▸ Instructions for the task:
Which of the lines in the records below hold the string "none"? Copy every one of them.

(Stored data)

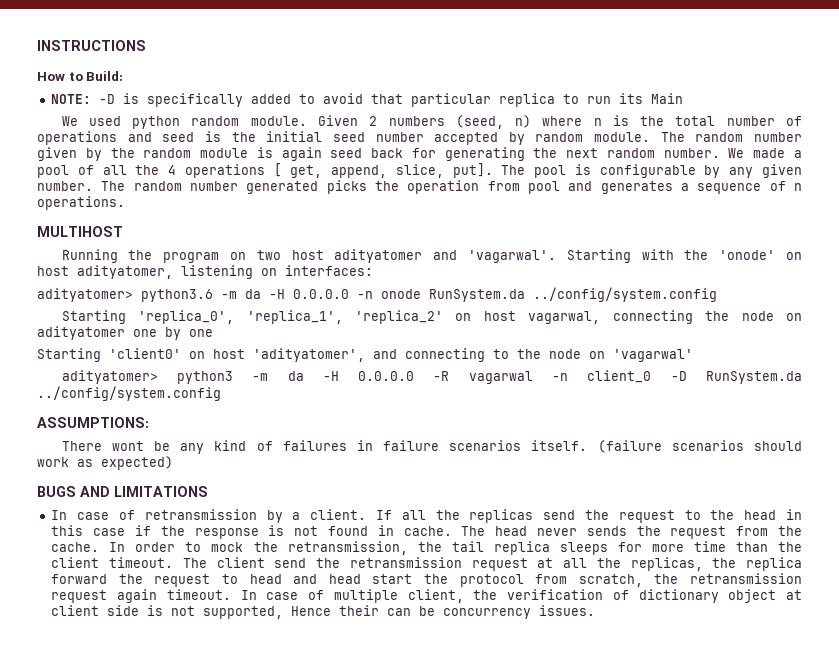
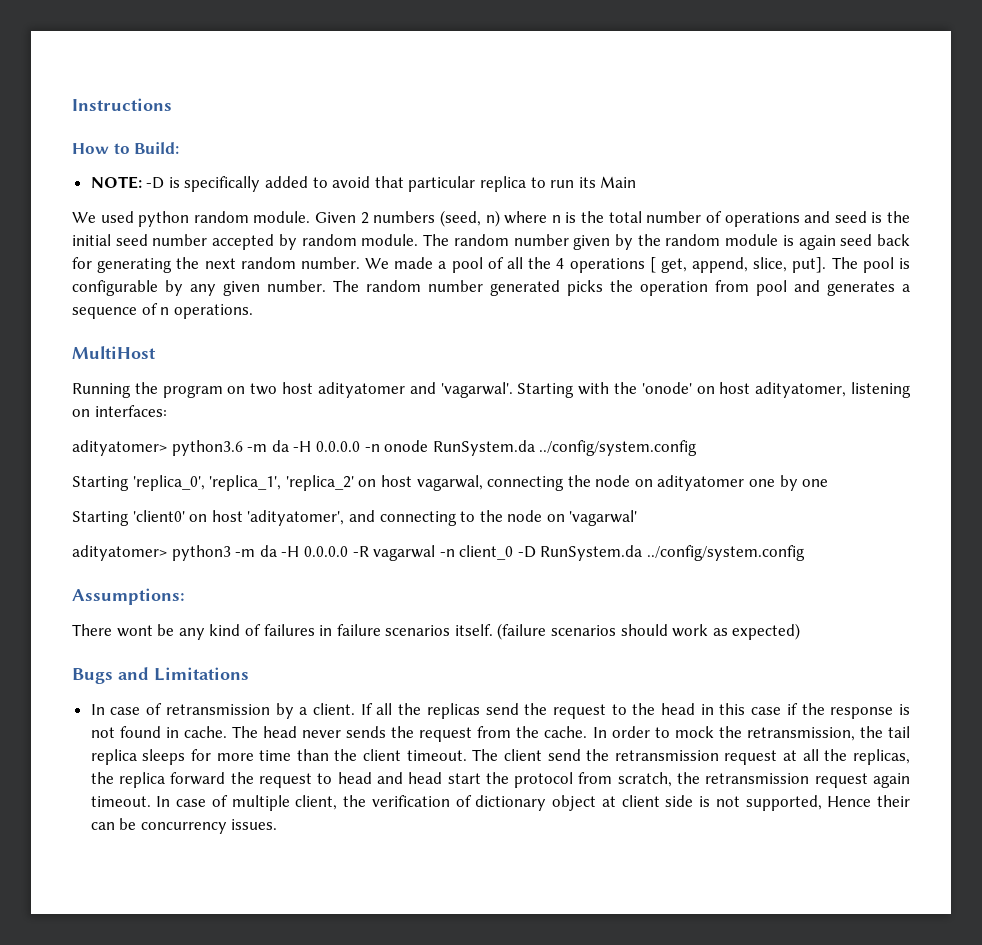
[37,40,146,51] INSTRUCTIONS -> [72,98,172,111] Instructions
[37,226,123,237] MULTIHOST -> [72,346,156,359] MultiHost
[37,417,149,428] ASSUMPTIONS: -> [72,588,185,605] Assumptions:
[37,486,208,497] BUGS AND LIMITATIONS -> [72,667,249,684] Bugs and Limitations

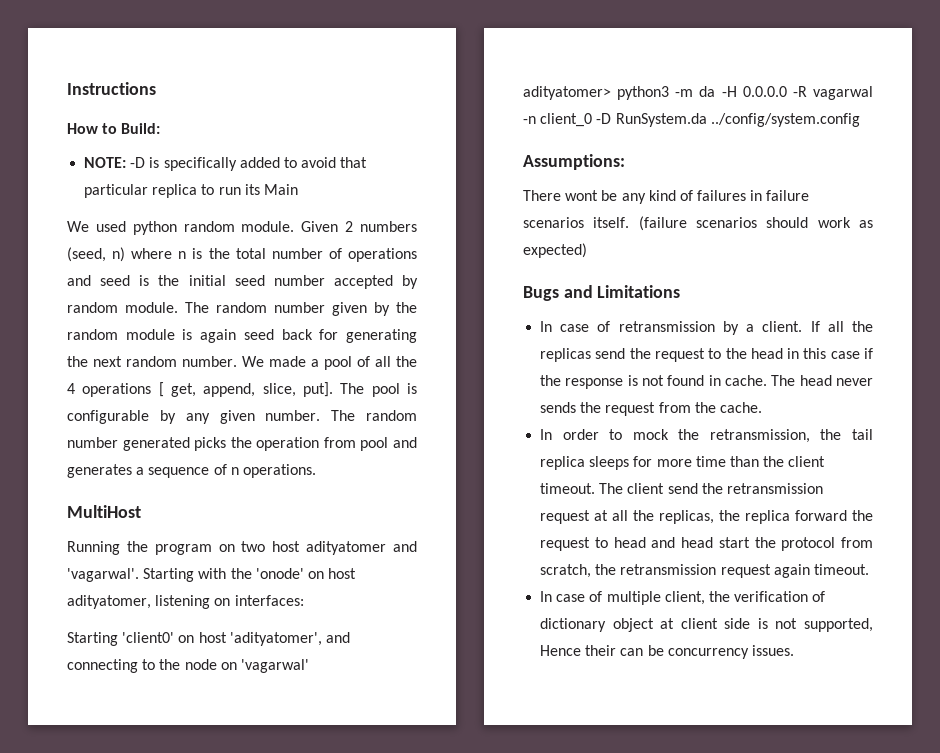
[72,440,698,456] [72,475,829,491] // adityatomer> python3.6 -m da -H 0.0.0.0 -n onode RunSystem.da ../config/system.config // Starting 'replica_0', 'replica_1', 'replica_2' on host vagarwal, connecting the node on adityatomer one by one -> (304, 600) none
(588, 732) none -> (762, 407) //
(151, 801) none -> (869, 569) //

▸ Task response:
[72,440,698,456] [72,475,829,491] // adityatomer> python3.6 -m da -H 0.0.0.0 -n onode RunSystem.da ../config/system.config // Starting 'replica_0', 'replica_1', 'replica_2' on host vagarwal, connecting the node on adityatomer one by one -> (304, 600) none
(588, 732) none -> (762, 407) //
(151, 801) none -> (869, 569) //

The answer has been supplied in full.